▸ **Work order**: Copy each line of the following material that has the string "padding".

%%

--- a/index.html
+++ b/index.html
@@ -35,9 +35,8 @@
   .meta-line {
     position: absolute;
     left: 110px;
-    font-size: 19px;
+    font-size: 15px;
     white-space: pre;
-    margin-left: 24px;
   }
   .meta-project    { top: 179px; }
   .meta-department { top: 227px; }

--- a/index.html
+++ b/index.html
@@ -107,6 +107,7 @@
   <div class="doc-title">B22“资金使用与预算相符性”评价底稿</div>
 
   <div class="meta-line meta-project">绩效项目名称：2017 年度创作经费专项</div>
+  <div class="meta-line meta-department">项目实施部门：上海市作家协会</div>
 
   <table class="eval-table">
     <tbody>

%%
%%

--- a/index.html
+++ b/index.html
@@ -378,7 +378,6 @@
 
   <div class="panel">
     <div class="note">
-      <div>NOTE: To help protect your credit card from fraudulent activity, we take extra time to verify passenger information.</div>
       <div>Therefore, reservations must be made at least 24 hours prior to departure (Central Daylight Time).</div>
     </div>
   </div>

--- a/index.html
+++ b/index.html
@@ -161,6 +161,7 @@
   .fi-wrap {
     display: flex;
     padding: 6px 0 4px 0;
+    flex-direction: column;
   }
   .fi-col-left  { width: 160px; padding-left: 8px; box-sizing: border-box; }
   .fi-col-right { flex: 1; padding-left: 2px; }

%%
%%

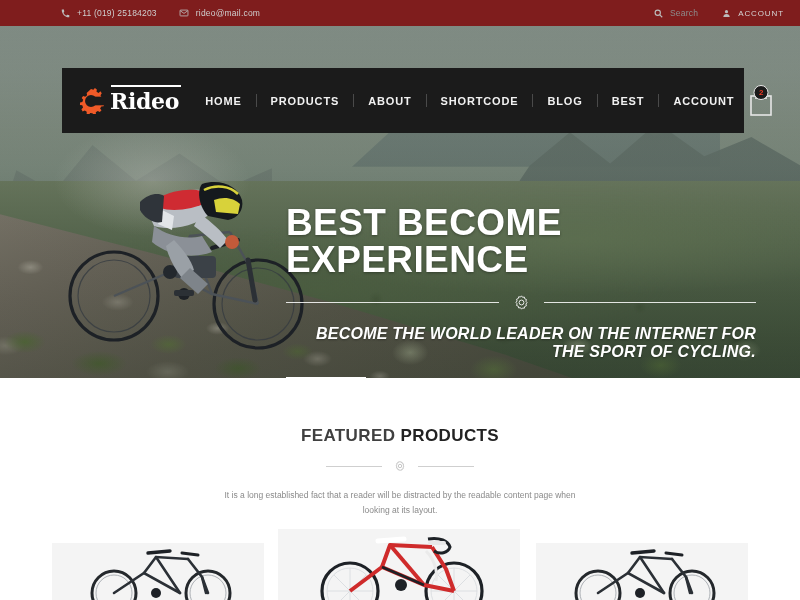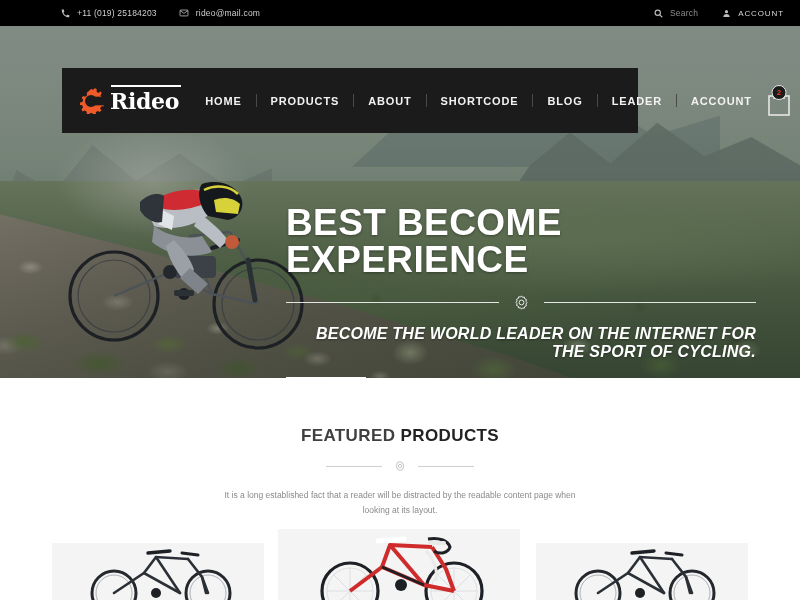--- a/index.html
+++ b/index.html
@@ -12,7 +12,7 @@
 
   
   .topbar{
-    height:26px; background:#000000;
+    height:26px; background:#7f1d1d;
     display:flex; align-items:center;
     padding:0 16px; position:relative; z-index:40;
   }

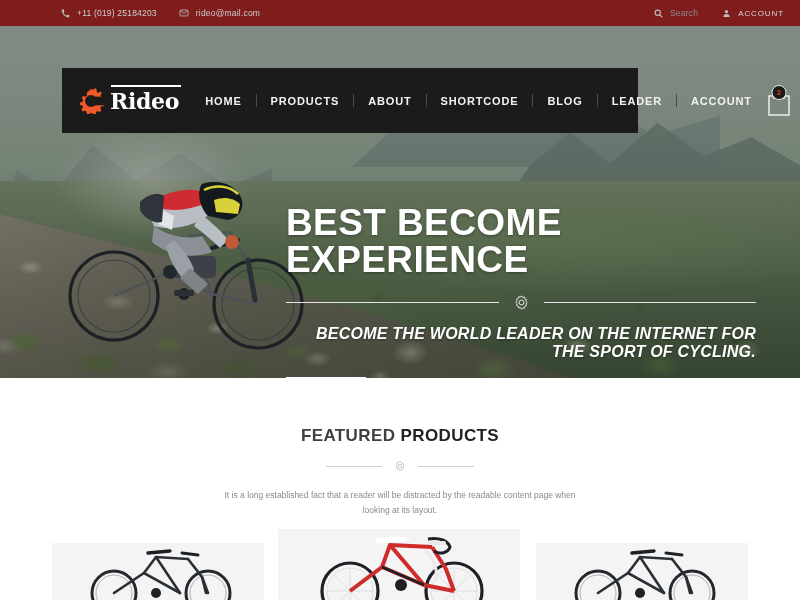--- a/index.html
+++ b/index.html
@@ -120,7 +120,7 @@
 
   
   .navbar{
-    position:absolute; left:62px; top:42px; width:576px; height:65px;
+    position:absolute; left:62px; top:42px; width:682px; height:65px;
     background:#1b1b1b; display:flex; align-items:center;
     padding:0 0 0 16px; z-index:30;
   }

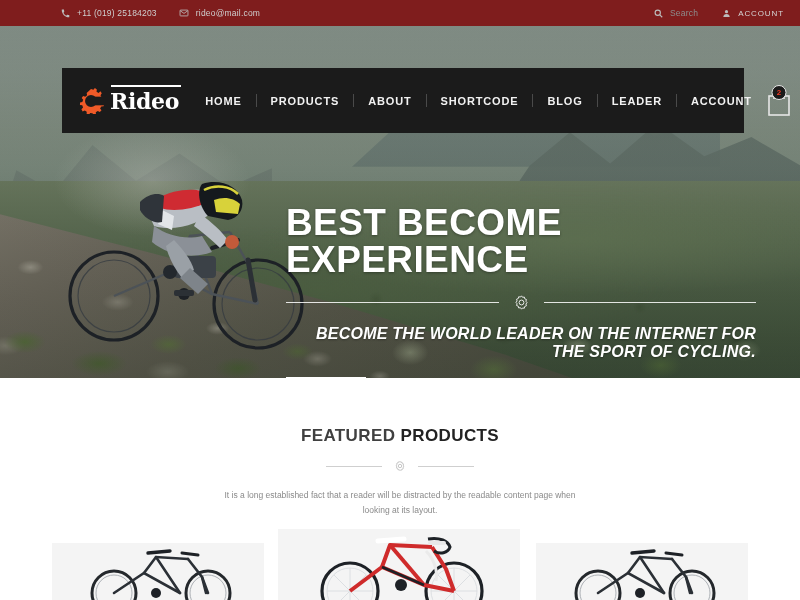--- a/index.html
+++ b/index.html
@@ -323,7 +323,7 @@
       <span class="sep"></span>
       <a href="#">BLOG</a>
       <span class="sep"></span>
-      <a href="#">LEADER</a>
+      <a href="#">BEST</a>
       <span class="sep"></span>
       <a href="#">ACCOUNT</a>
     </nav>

%%

▸ **Problem solution**:
     padding: 6px 0 4px 0;
   .fi-col-left  { width: 160px; padding-left: 8px; box-sizing: border-box; }
   .fi-col-right { flex: 1; padding-left: 2px; }
     padding:0 16px; position:relative; z-index:40;
     padding:0 0 0 16px; z-index:30;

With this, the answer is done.